Let's also discuss the problem we're going to try to solve. Our goal is to build a machine learning model that predicts how much a flight will be delayed by, given the airport, month, day of the week, etc. Let's start out by noting this is almost certainly not going to work well - if it was that predictable, people would already be exploiting that when booking flights. Instead, we're going to use this as an excuse to learn the syntax of doing machine learning in Spark.

Part 2: Loading the Data

In the terminal where you've SSH'd into your EMR cluster, run pySpark. This is going to create an interactive Python session that's already connected to Spark, and also create a variable called spark that tells Python how to interact with Spark. We can use that variable, which is known as a SparkSession to read in our data like so:
df = spark.read.format('com.databricks.spark.csv')\
.options(header='true', inferschema='true').load(‘hdfs:///data/*.csv')
After this runs, we'll have our data in Spark and can start pre-processing it to be ready to do machine learning.

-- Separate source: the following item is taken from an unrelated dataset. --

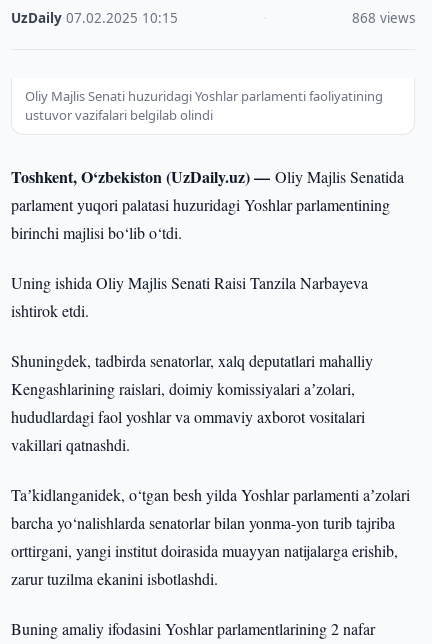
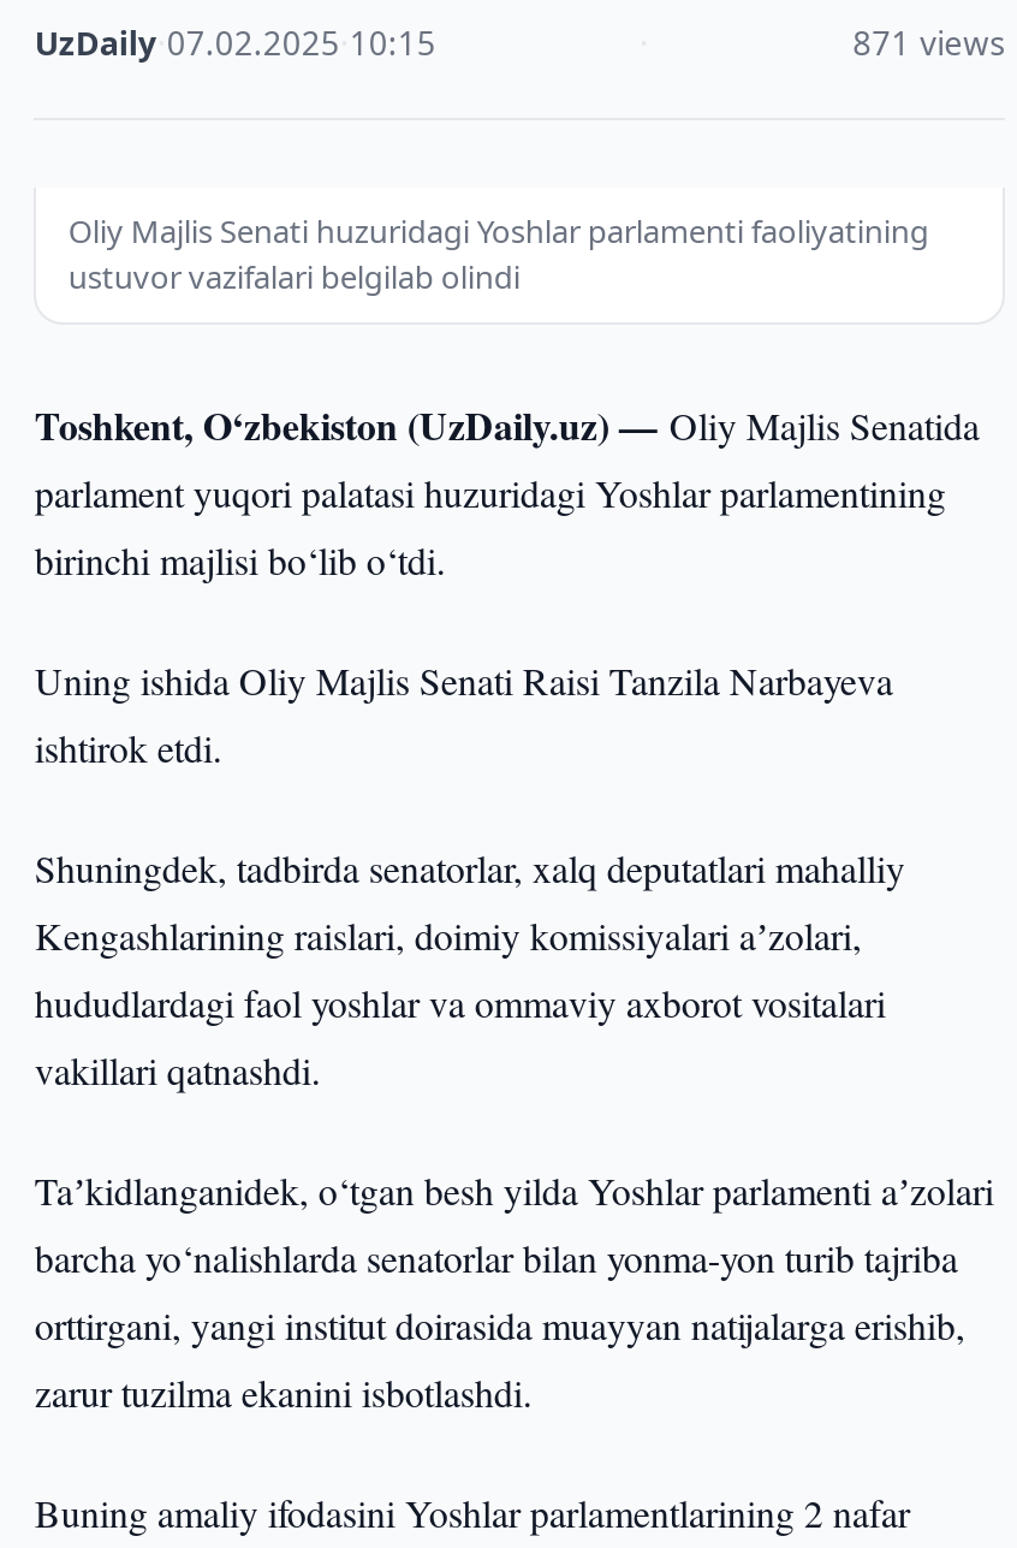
[352,9,415,27] 868 views -> [853,22,1004,65] 871 views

Part 3: Preprocessing the Data

This data is cool, but it's not really ready for machine learning yet. If we take a look at df.printSchema() we'll note the same issues we saw in the previous blog post: several columns we expect to be numeric are being treated as strings. To rectify that, we need to tell Spark to convert those columns to floats. To do that, we can run:
from pyspark.sql.types import FloatType
df = df.withColumn('DepDelay', df['DepDelay'].cast(FloatType()))
df = df.withColumn('DepTime', df['DepTime'].cast(FloatType()))
i Each of these lines tells Spark to create a new column with the following syntax
df.withColumn(new column name, what to fill the column with)
In this case, we're replacing the old column with itself after converting everything in it to a Float number. Essentially, we're saying "take whatever is in this column, convert it to a number if you can, then put that back in the dataframe under the same name."

That's the first major hurdle cleared. We can't do machine learning if we're treating numeric values as strings. Next, we need to select just a few of the columns out to use in our model, and also handle the fact that our conversion from string probably left a few spots in the data where there are now "NaNs" or "Not a numbers." NaNs happened when we asked Spark to translate strings to number because if Spark gets something like three-thirty-seven it can't figure out how to change that to a number and just replaces it with the Spark equivalent of, "You screwed up here" which is a NaN. For simplicity, let's just grab a small subset of information about the flight. Namely: the time of departure, the airport of departure, the airline company, and our target the departure delay. Then let's drop all of the rows with NaNs in any of those values.
df = df.select(['Year','Month','DayofMonth','DayOfWeek',\
        'DepTime','Origin','DepDelay','UniqueCarrier'])
df = df.na.drop()
So that's another hurdle - we've handled the NaNs and also dropped the uninteresting columns. Now let's deal with the Origin and UniqueCarrier columns. Both of those columns are categorical. For Origin we have the airport code for each possible airport, so we can't just convert that to a number directly. Same thing for UniqueCarrier, it's the acronym for the company running the flight. We'll need to convert these into dummy columns.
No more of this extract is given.